Aunque era nada lo que podía modificarse, y aunque era nada lo que podía añadirse, ella quería más. No era suficiente. Era mejor tener más. Decidió hacerse unos arreglos. Estar más guapa. Agradar a la única persona de su alrededor a la que no agradaba. A ella misma.
Visitó a un Dios contemporáneo. Esta gente modifica las vidas. Las estira, las moldea, las arregla y las quitan por descuidos. Ella hizo uso de su consulta gratuita. Y se atrevió a hacerse un chequeo médico para poder dar una sorpresa a todos sus seres queridos. Para poder modificar su cuerpo y que todo el mundo la alabase. Al ir a recoger las pruebas la cara del Dios se torció. El gesto cambió. Algo iba mal.
Sin miedo ni pudor le reveló su destino. Se lo dio por escrito. No podía ser posible. ¿Porqué?, ¿Cuanto queda?, ¿Qué se puede hacer?, ¿Cuanto queda?, ¿Cuanto?,...
Preguntas sin respuesta. La enfermedad se había equivocado de cuerpo. No estaba donde correspondía, por lo que no había sido estudiada. Ese Dios no podía darle el milagro que ella esperaba, solo ofrecerle un poco de pan, para ir calmando el hambre, hasta el momento de la despedida.
Fue lo más duro a lo que se había enfrentado en su vida. No estaba preparada. Llegó a la casa donde hacía menos de unas horas había salido, ... y todo era distinto. Ha regresado con otro color. Ha llegado sabiendo la verdad. No era justo que lo supiese. No era justo.
Su corazón se congeló. Sus labios se helaron. Sus ojos se secaron. Cortó las cuerdas que las sostenían sobre el aire, y entonces empezó a caer por el abismo. Callando, para no molestar a los que ya estaban escalando.

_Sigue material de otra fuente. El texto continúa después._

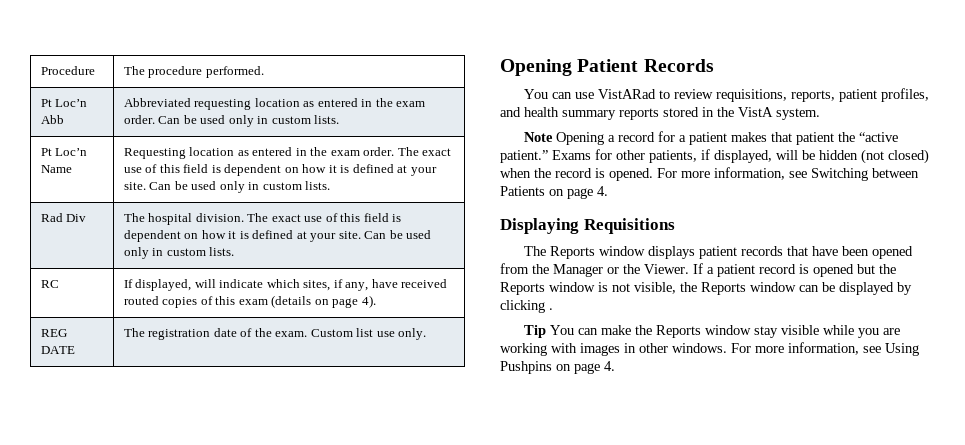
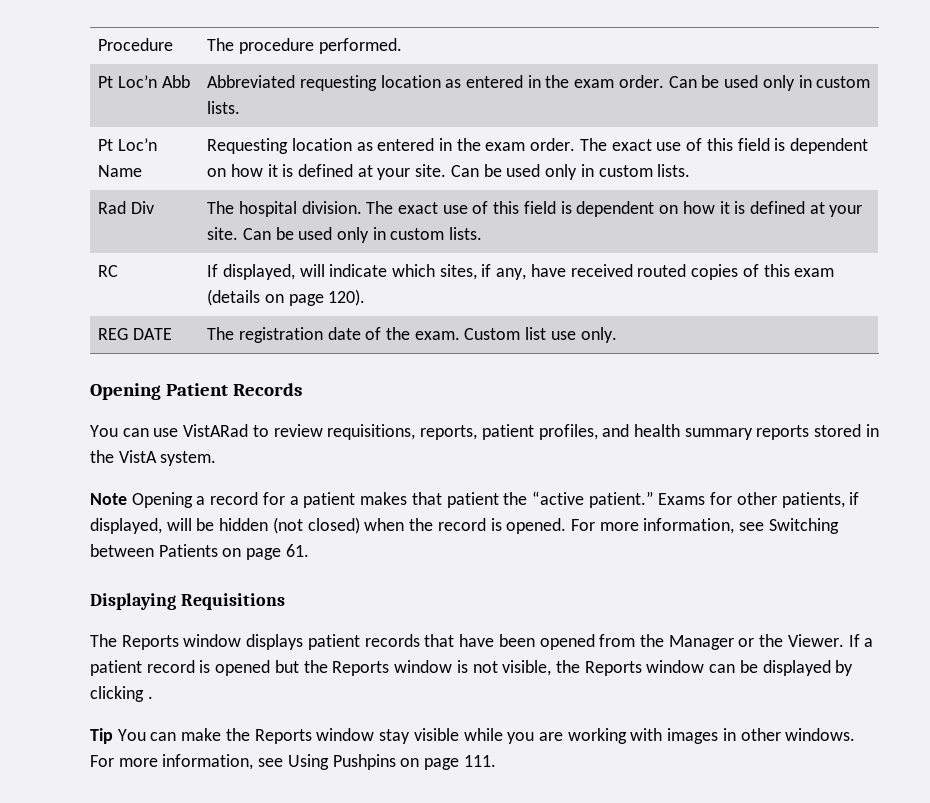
- RC | If displayed, will indicate which sites, if any, have received routed copies of this exam (details on page 4).
+ RC | If displayed, will indicate which sites, if any, have received routed copies of this exam (details on page 120).
- For more information, see Switching between Patients on page 4.
+ For more information, see Switching between Patients on page 61.
- For more information, see Using Pushpins on page 4.
+ For more information, see Using Pushpins on page 111.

Eligió andar sola para poder estar acompañada en otra vida. No era justo morir y verlos desde otro sitio a ellos llorar. No se merecían llorar. Me tenían que odiar. Se tenían que aferrar al odio. Así no me echarían de menos, sino que me odiarían sin más. No había vuelta atrás.
Dicen que las peores mentiras son aquellas que no se dicen. Ojalá alguien le hubiese mentido.